*** Material provided Section Begins ***

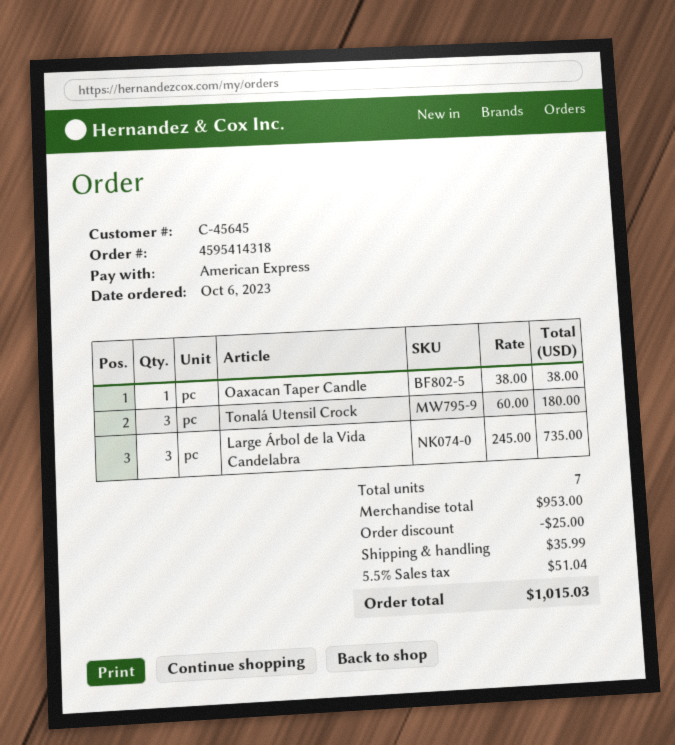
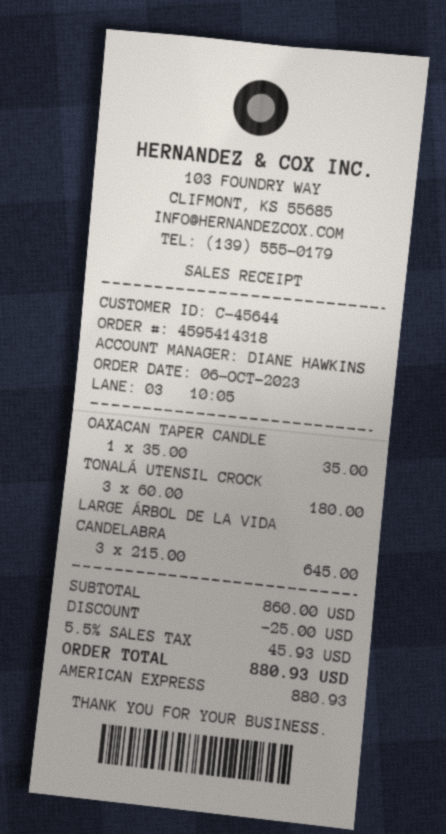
customer number: C-45645 -> C-45644
Oaxacan Taper Candle: 1 x 38.00 = 38.00 -> 1 x 35.00 = 35.00
Large Árbol de la Vida Candelabra: 3 x 245.00 = 735.00 -> 3 x 215.00 = 645.00
subtotal: 953.00 -> 860.00
shipping: 35.99 -> none
tax: 5.5% = 51.04 -> 5.5% = 45.93
total: 1015.03 -> 880.93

*** Material provided Section Ends ***

◆ **Exercise prompt**
Set down all the material exactly once more. No pictures.

◆ **Solution to the problem**
customer number: C-45645 -> C-45644
Oaxacan Taper Candle: 1 x 38.00 = 38.00 -> 1 x 35.00 = 35.00
Large Árbol de la Vida Candelabra: 3 x 245.00 = 735.00 -> 3 x 215.00 = 645.00
subtotal: 953.00 -> 860.00
shipping: 35.99 -> none
tax: 5.5% = 51.04 -> 5.5% = 45.93
total: 1015.03 -> 880.93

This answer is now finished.